Seria pretensioso dizer que o momento é único, mas exagero não será. A encosta esverdeada pela relva está salpicada de acácias que, ao longe, parecem umas pintas vermelhas, obra do acaso ou de um pintor enlouquecido pelo lento rumor da brisa mansa da tarde, por um sol preguiçoso que teima em não se ir embora, em deixar-se derreter numa incandescência gulosa afogada num rosa-vivo. O chilreio da brisa é uma ária acompanhada pelos acordes mansinhos da maré a morrer na praia das Escadinhas. Mas a surpresa é total quando o canto de uma ave irrompe pela fresca da tarde, um canto quase humano que parece vir das nuvens e nos faz arrepiar a espinha.
Os Bijagós são "bemba di vida", um celeiro de vida marinha, de fauna e flora. Reserva de biosfera no círculo das ilhas de Orango, Orangozinho, Canogo, Meneque, entre outras, o arquipélago é um mostruário de vida selvagem a entrar na perigosa rampa da pilhagem de recursos.
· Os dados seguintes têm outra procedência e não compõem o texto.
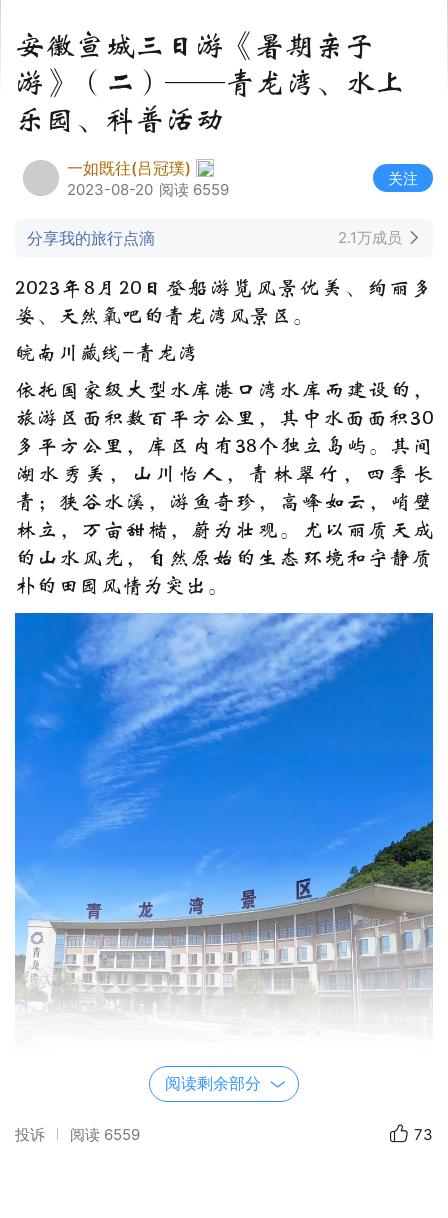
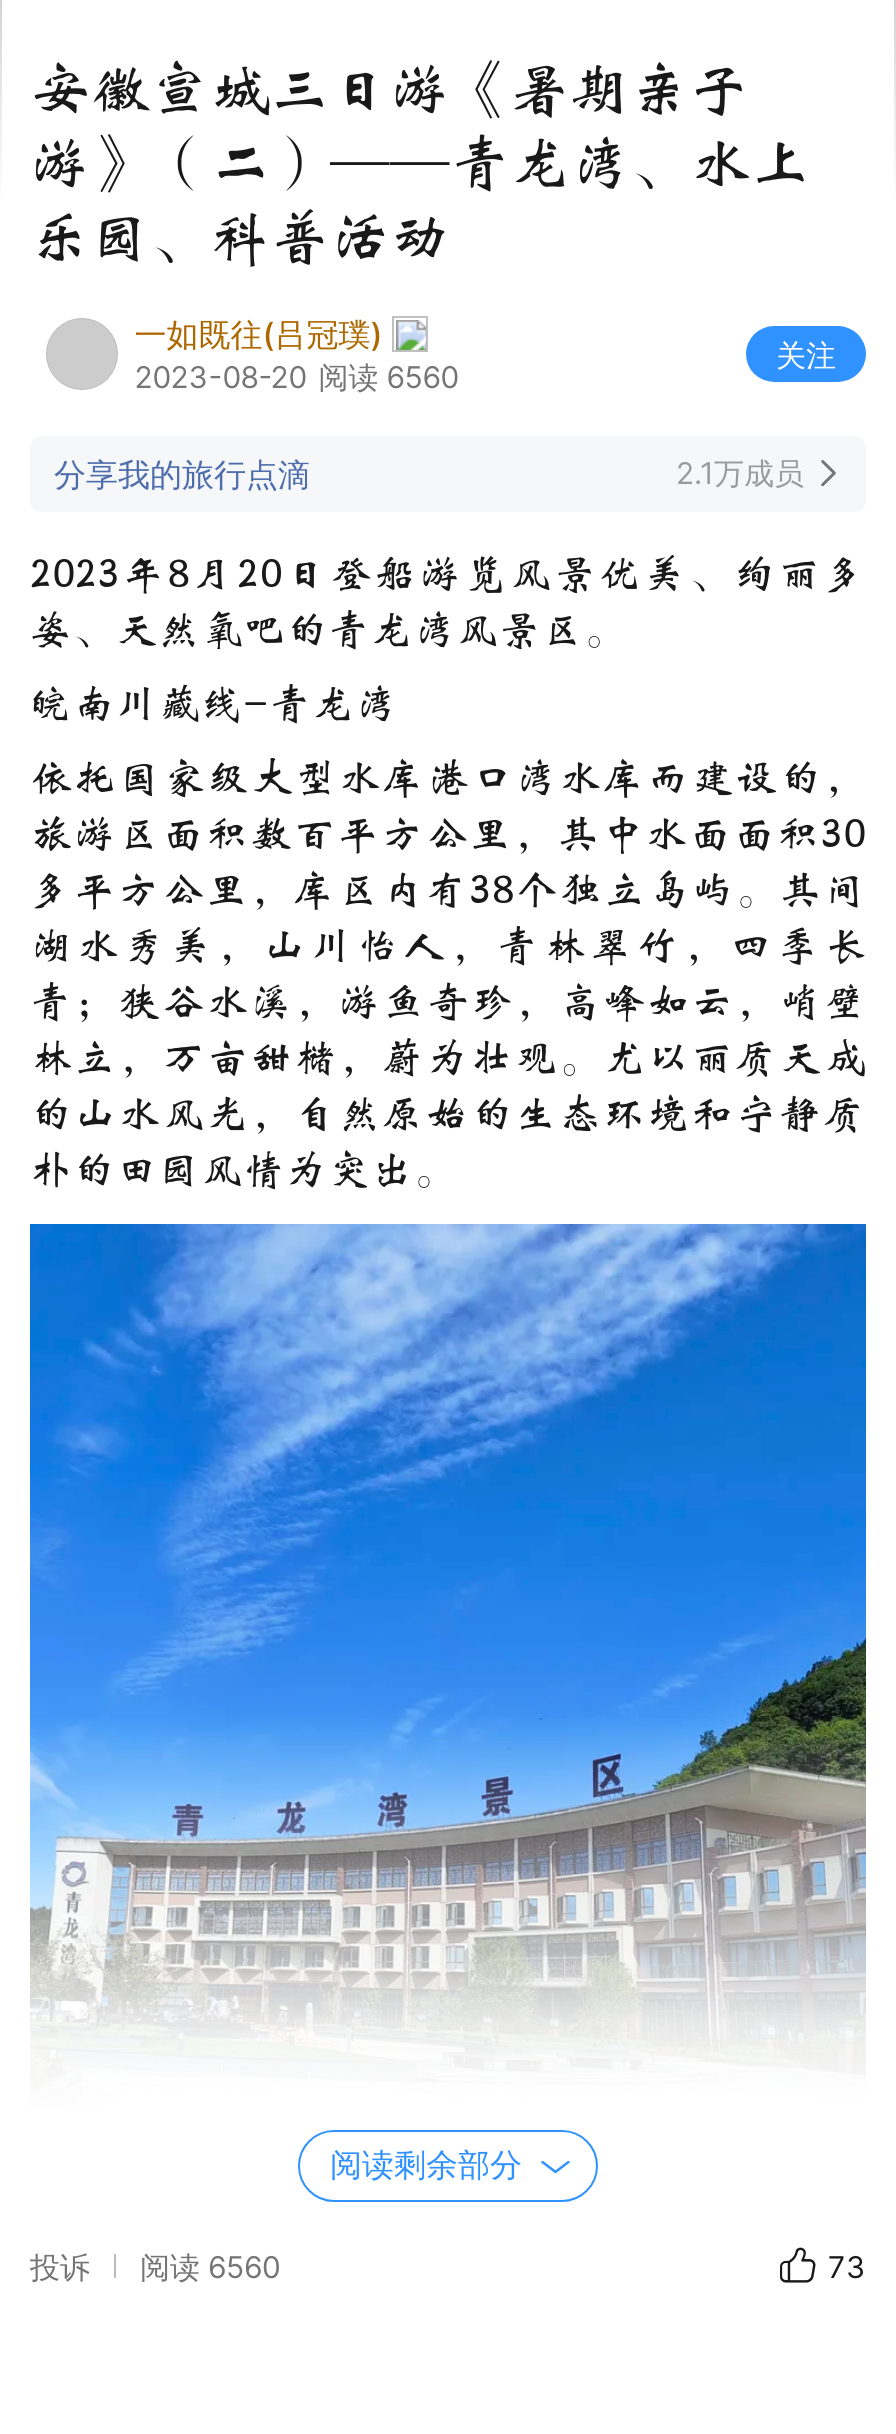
- 2023-08-20 阅读 6559
+ 2023-08-20 阅读 6560

- 投诉 阅读 6559
+ 投诉 阅读 6560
Quando se ouve o belo canto dos milhares de rãs e sapos que despontam no escuro da selva depois de uma noite de tempestade -- com o dia a nascer por longos segundos no traço de um relâmpago em delírio --, os recantos do espírito estão longe de se ocupar com o pensamento das frotas pesqueiras que mourejam por aquelas costas. Uma faina vista de Bissau, por quem manda, com olhos apaziguados por uma choruda conta bancária. O negócio das licenças de pesca é uma porta escancarada para um exército de hordas indisciplinadas que arrasam os fundos daqueles mares com os mimos tecnológicos das terras civilizadas... Até os tubarões começam a emigrar para águas distantes. Estão na mira dos arpões em nome desse extraordinário mercado de uns quantos milhões de bocas japonesas que se riem de orelha a orelha por uma sopa de barbatanas de tubarão...
Contra a presente rapina tem lutado a Tiniguena, uma organização não governamental com vários projectos de educação ambiental em curso. Em Março de 1994, organizou uma viagem de uma semana às ilhas para um grupo de jovens estudantes de Bissau. Para que daqui por 15 anos não restem apenas recordações, escreveu o poeta de dotes nascentes Óscar Pitti Rivera, 15 anos, 9ª classe: «Vendo-te defronte assustei-me!/ Afinal a natureza persiste./ Esbelto era o dia/ Em que te encontrei/ Aii!!! Que susto deu-me/ Esta maravilha da natureza persistente!/ Vendo-o contínuo/ assustando-me/ Porque não posso crer que ainda exista.»